> [What to work on]: Check each line of the data below for the string "Blockmodo", then state how many have it and nothing else.

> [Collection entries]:
+++

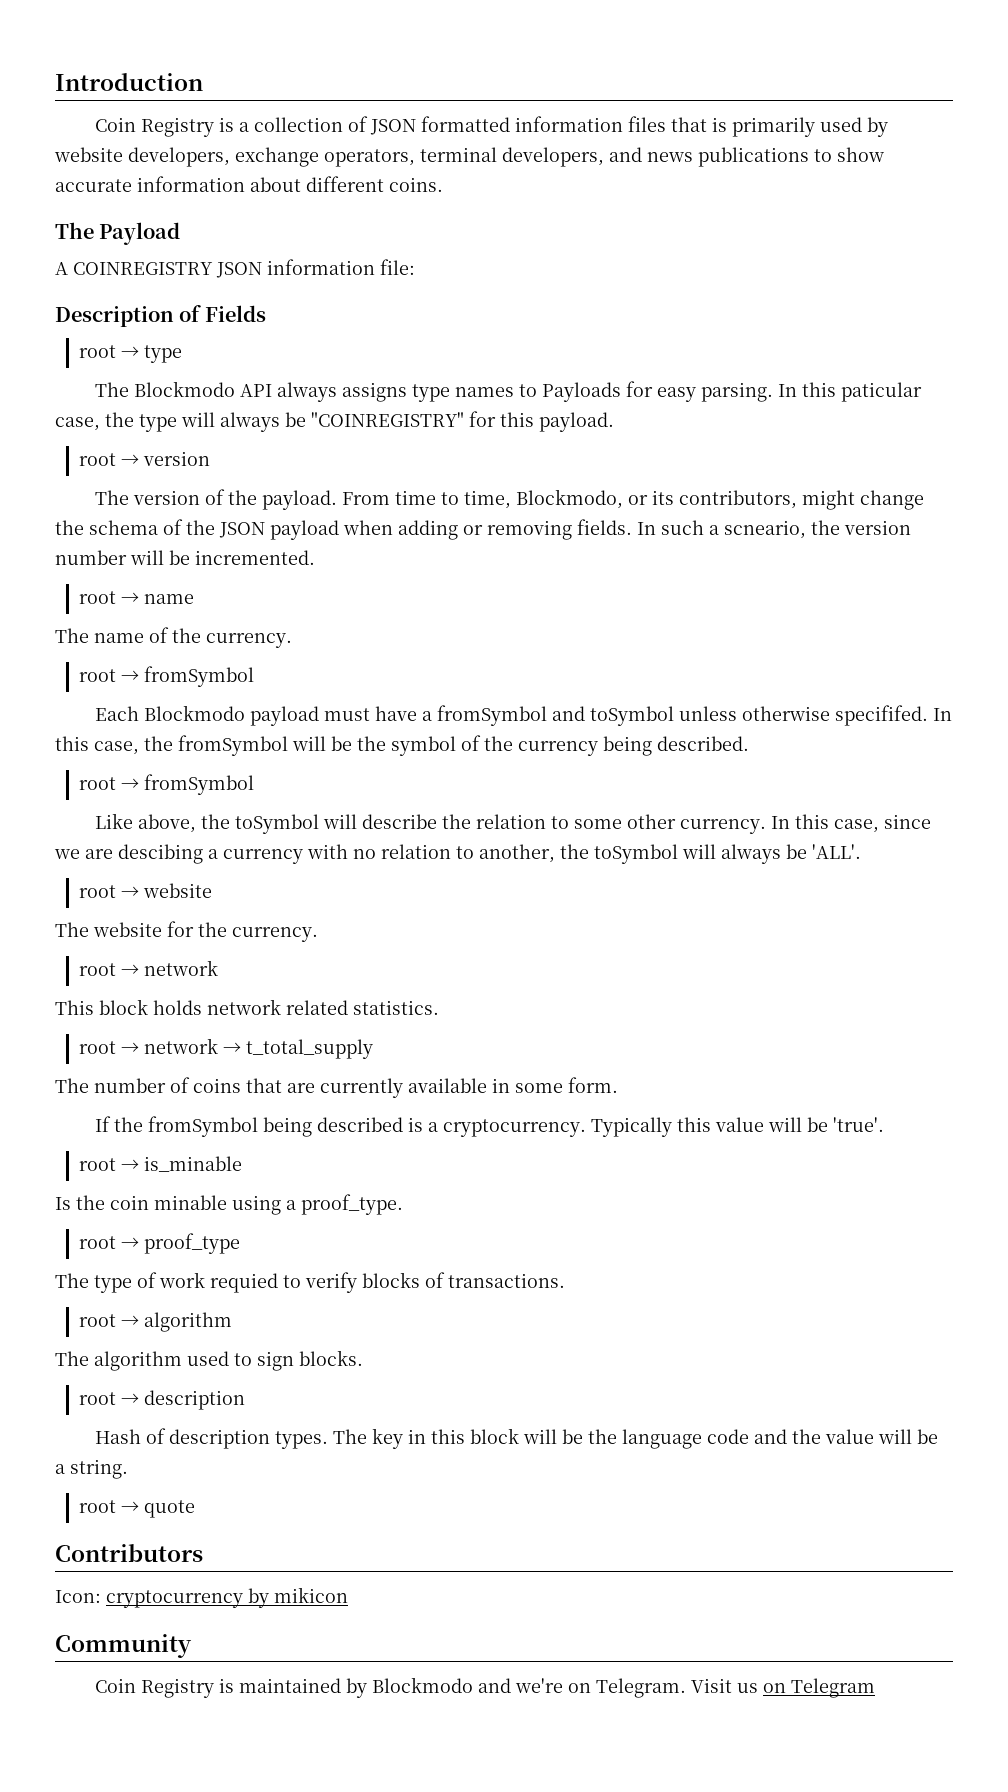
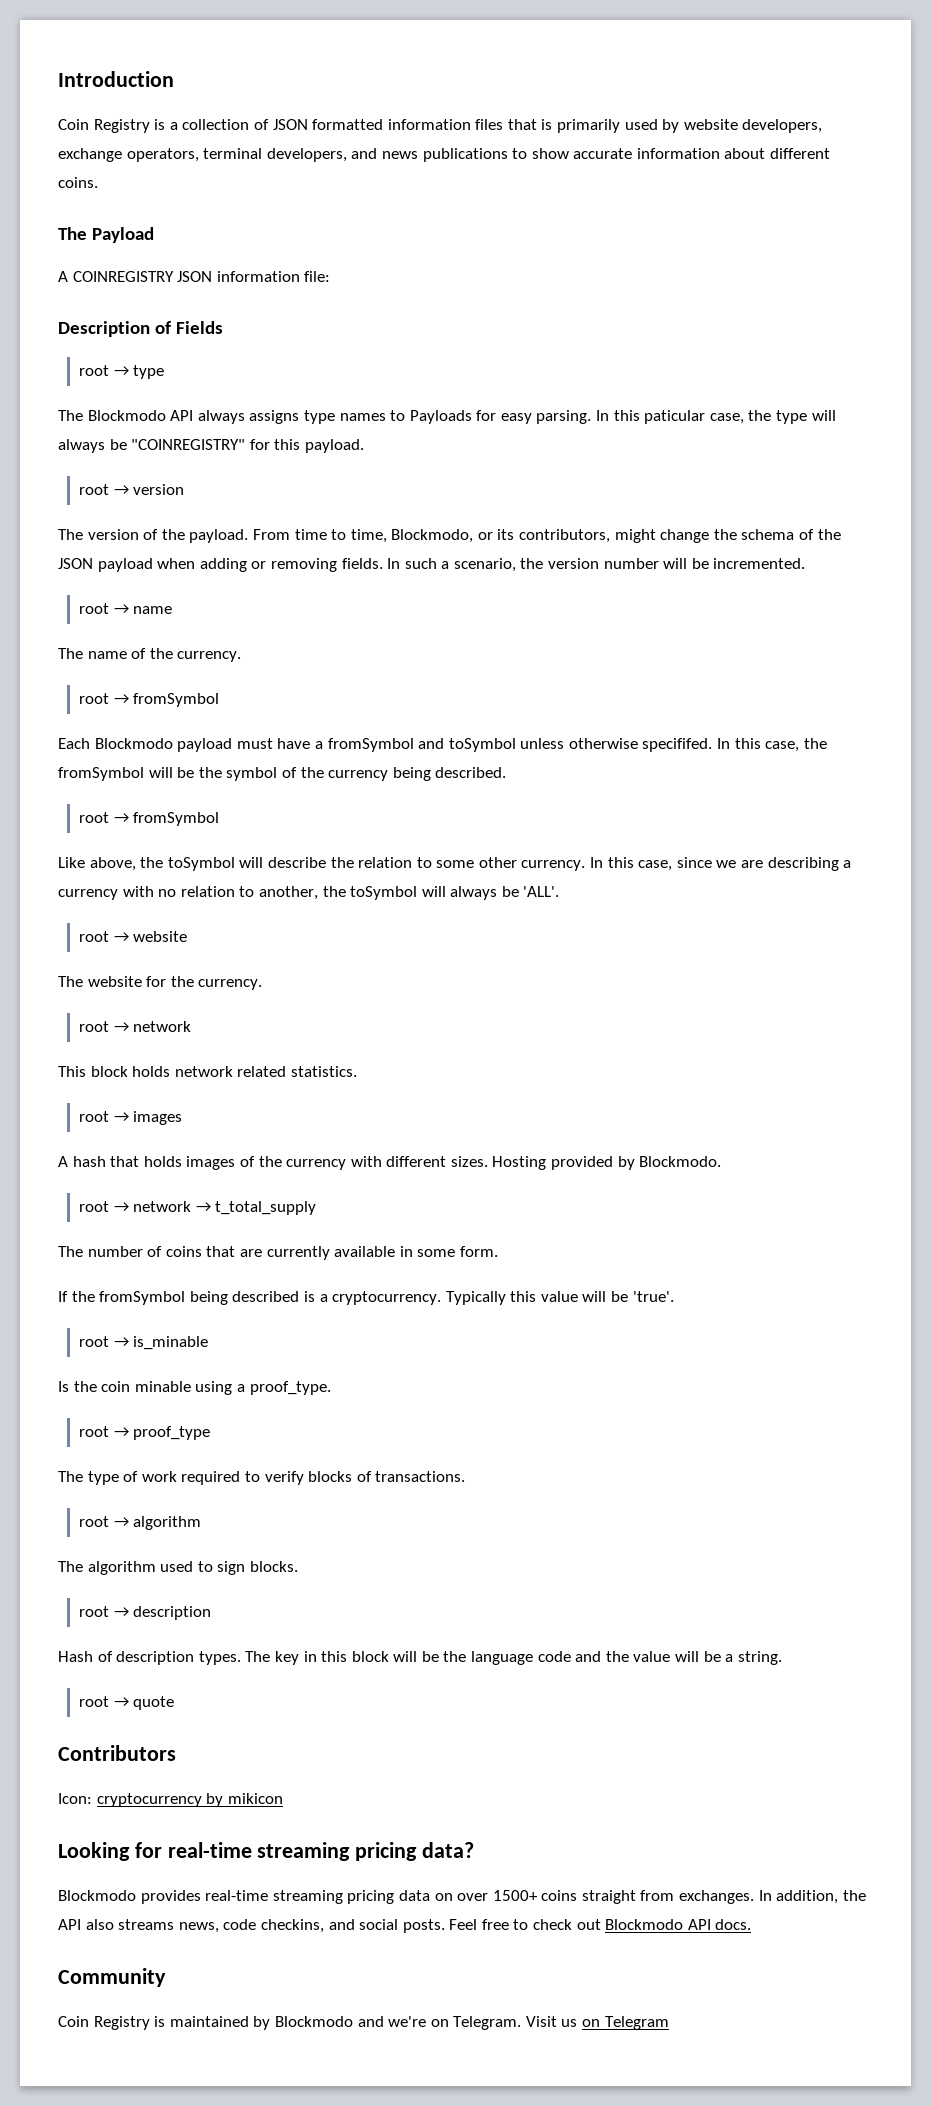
[724,520,806,539] scneario, -> [453,558,516,572] scenario,
[118,844,203,864] descibing -> [767,857,839,871] describing
(439, 1007) none -> [78,1111,183,1125] [58,1156,722,1170] // root → images // A hash that holds images of the currency with different sizes. Hosting provided by Blockmodo.
[210,1273,278,1293] requied -> [181,1471,241,1485] required
(348, 1595) none -> [58,1842,475,1861] [58,1890,866,1904] [58,1919,752,1933] // Looking for real-time streaming pricing data? // Blockmodo provides real-time streaming pricing data on over 1500+ coins straight from exchanges. In addition, the API also streams news, code checkins, and social posts. Feel free to check out Blockmodo API docs.

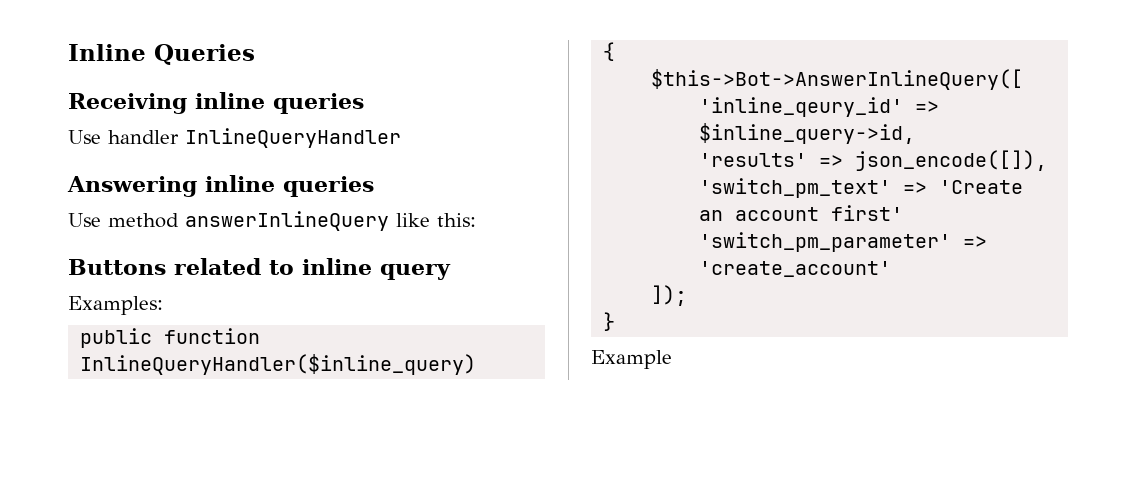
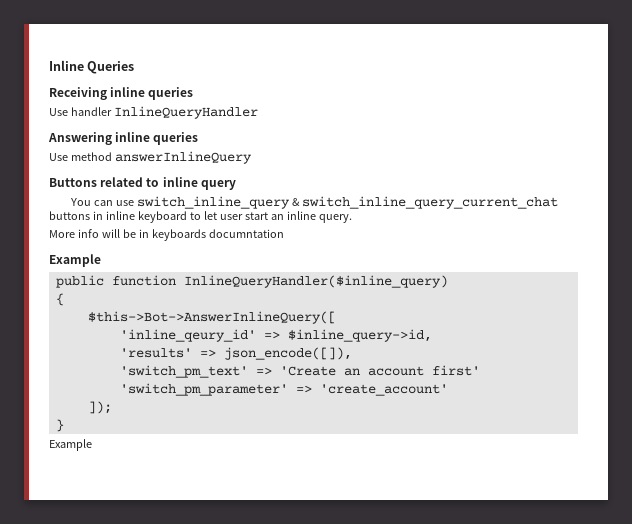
[396,213,476,227] like this: -> (252, 157) none
[68,296,163,315] Examples: -> [69,196,558,209] [49,211,352,223] [49,229,284,241] [49,254,101,267] You can use switch_inline_query & switch_inline_query_current_chat buttons in inline keyboard to let user start an inline query. // More info will be in keyboards documntation // Example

+++

> [Task answer]: 2